◆ **Task description**
Below are records that contain pictures; transcribe the text exactly and omit the pictures.

□ □ □ □

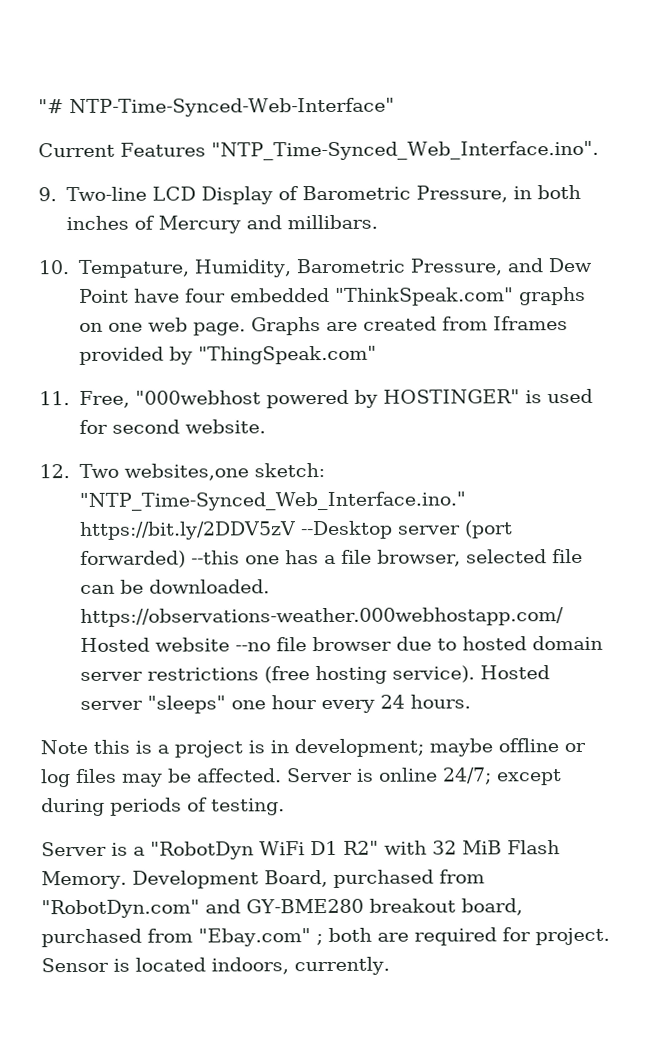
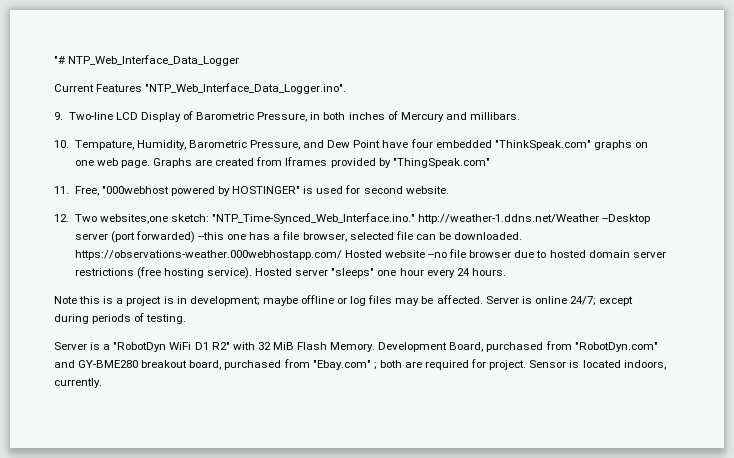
- "# NTP-Time-Synced-Web-Interface"
+ "# NTP_Web_Interface_Data_Logger
- Current Features "NTP_Time-Synced_Web_Interface.ino".
+ Current Features "NTP_Web_Interface_Data_Logger.ino".
- 12. Two websites,one sketch: "NTP_Time-Synced_Web_Interface.ino." https://bit.ly/2DDV5zV --Desktop server (port forwarded) --this one has a file browser, selected file can be downloaded. https://observations-weather.000webhostapp.com/ Hosted website --no file browser due to hosted domain server restrictions (free hosting service).
+ 12. Two websites,one sketch: "NTP_Time-Synced_Web_Interface.ino." http://weather-1.ddns.net/Weather --Desktop server (port forwarded) --this one has a file browser, selected file can be downloaded. https://observations-weather.000webhostapp.com/ Hosted website --no file browser due to hosted domain server restrictions (free hosting service).

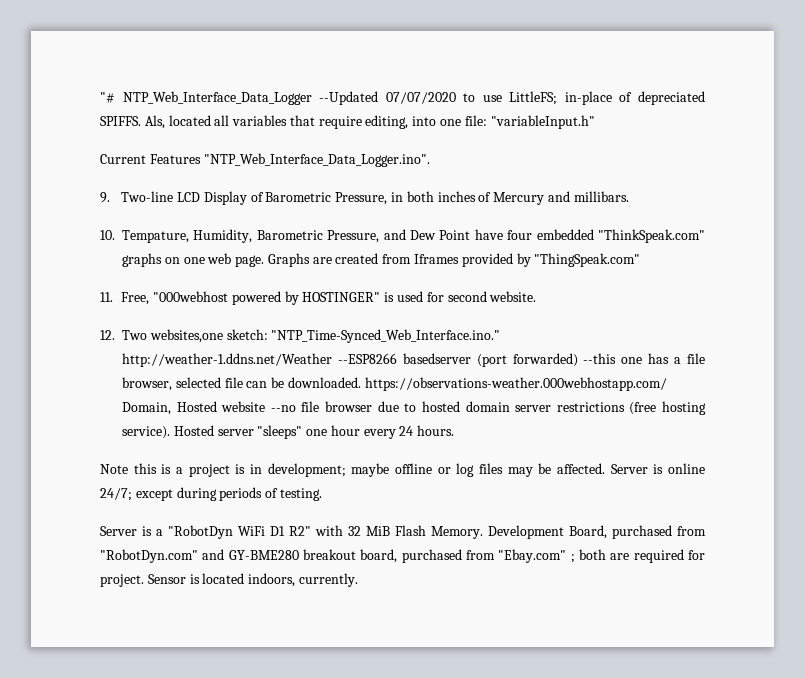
- "# NTP_Web_Interface_Data_Logger
+ "# NTP_Web_Interface_Data_Logger --Updated 07/07/2020 to use LittleFS; in-place of depreciated SPIFFS. Als, located all variables that require editing, into one file: "variableInput.h"
- 12. Two websites,one sketch: "NTP_Time-Synced_Web_Interface.ino." http://weather-1.ddns.net/Weather --Desktop server (port forwarded) --this one has a file browser, selected file can be downloaded. https://observations-weather.000webhostapp.com/ Hosted website --no file browser due to hosted domain server restrictions (free hosting service).
+ 12. Two websites,one sketch: "NTP_Time-Synced_Web_Interface.ino." http://weather-1.ddns.net/Weather --ESP8266 basedserver (port forwarded) --this one has a file browser, selected file can be downloaded. https://observations-weather.000webhostapp.com/ Domain, Hosted website --no file browser due to hosted domain server restrictions (free hosting service).

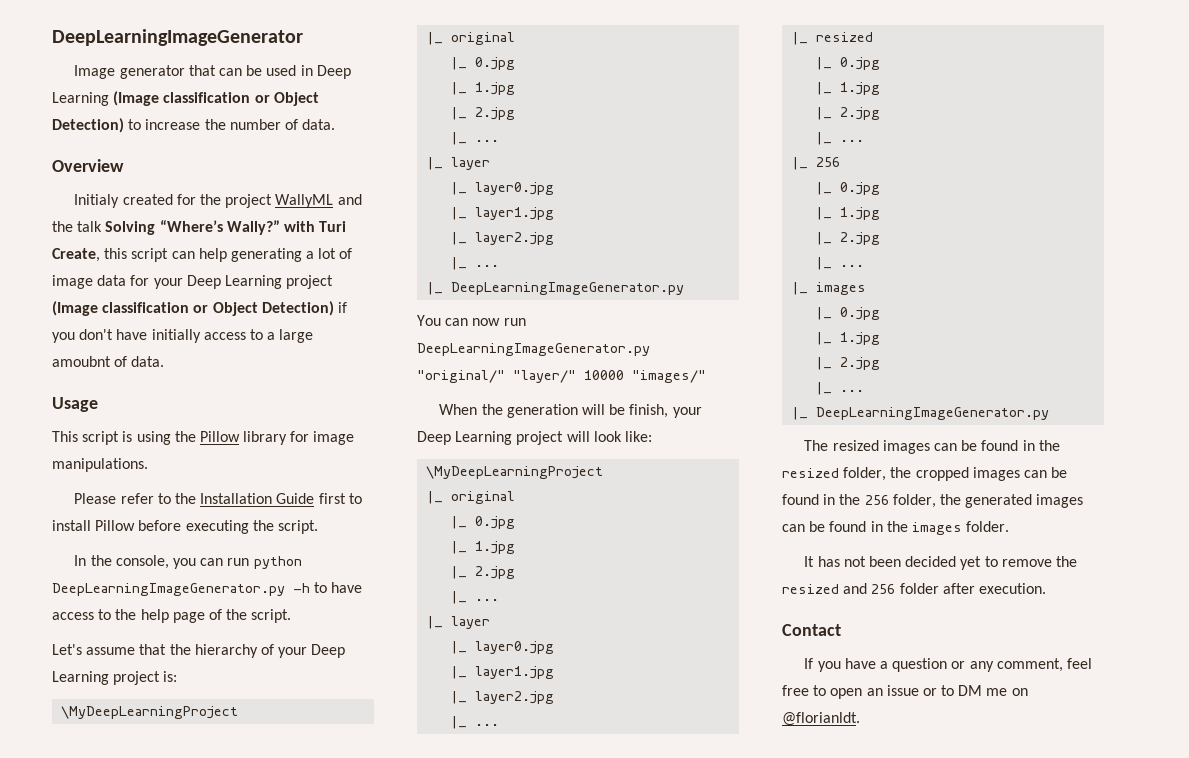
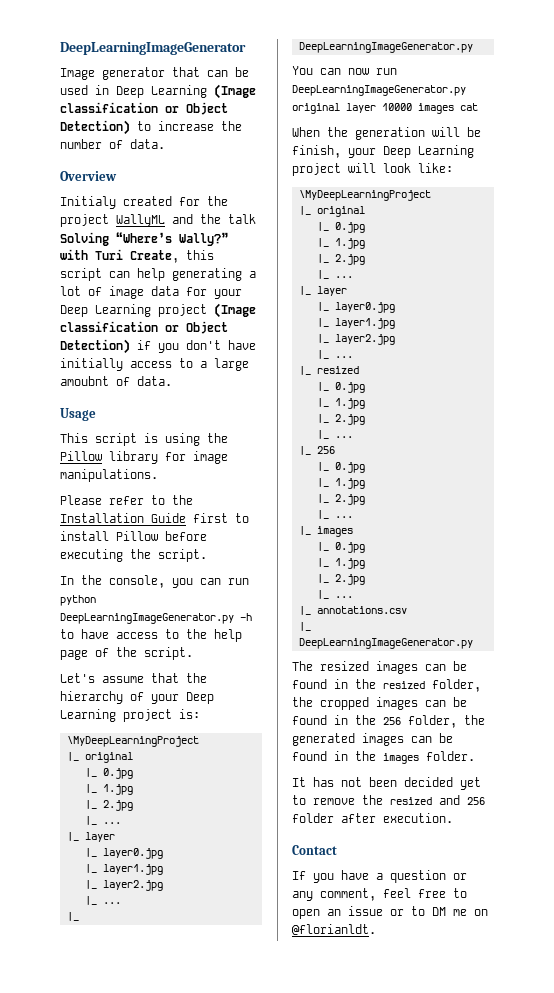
- You can now run DeepLearningImageGenerator.py "original/" "layer/" 10000 "images/"
+ You can now run DeepLearningImageGenerator.py original layer 10000 images cat
+ |_ annotations.csv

□ □ □ □

◆ **Answer section**
- "# NTP-Time-Synced-Web-Interface"
+ "# NTP_Web_Interface_Data_Logger
- Current Features "NTP_Time-Synced_Web_Interface.ino".
+ Current Features "NTP_Web_Interface_Data_Logger.ino".
- 12. Two websites,one sketch: "NTP_Time-Synced_Web_Interface.ino." https://bit.ly/2DDV5zV --Desktop server (port forwarded) --this one has a file browser, selected file can be downloaded. https://observations-weather.000webhostapp.com/ Hosted website --no file browser due to hosted domain server restrictions (free hosting service).
+ 12. Two websites,one sketch: "NTP_Time-Synced_Web_Interface.ino." http://weather-1.ddns.net/Weather --Desktop server (port forwarded) --this one has a file browser, selected file can be downloaded. https://observations-weather.000webhostapp.com/ Hosted website --no file browser due to hosted domain server restrictions (free hosting service).

- "# NTP_Web_Interface_Data_Logger
+ "# NTP_Web_Interface_Data_Logger --Updated 07/07/2020 to use LittleFS; in-place of depreciated SPIFFS. Als, located all variables that require editing, into one file: "variableInput.h"
- 12. Two websites,one sketch: "NTP_Time-Synced_Web_Interface.ino." http://weather-1.ddns.net/Weather --Desktop server (port forwarded) --this one has a file browser, selected file can be downloaded. https://observations-weather.000webhostapp.com/ Hosted website --no file browser due to hosted domain server restrictions (free hosting service).
+ 12. Two websites,one sketch: "NTP_Time-Synced_Web_Interface.ino." http://weather-1.ddns.net/Weather --ESP8266 basedserver (port forwarded) --this one has a file browser, selected file can be downloaded. https://observations-weather.000webhostapp.com/ Domain, Hosted website --no file browser due to hosted domain server restrictions (free hosting service).

- You can now run DeepLearningImageGenerator.py "original/" "layer/" 10000 "images/"
+ You can now run DeepLearningImageGenerator.py original layer 10000 images cat
+ |_ annotations.csv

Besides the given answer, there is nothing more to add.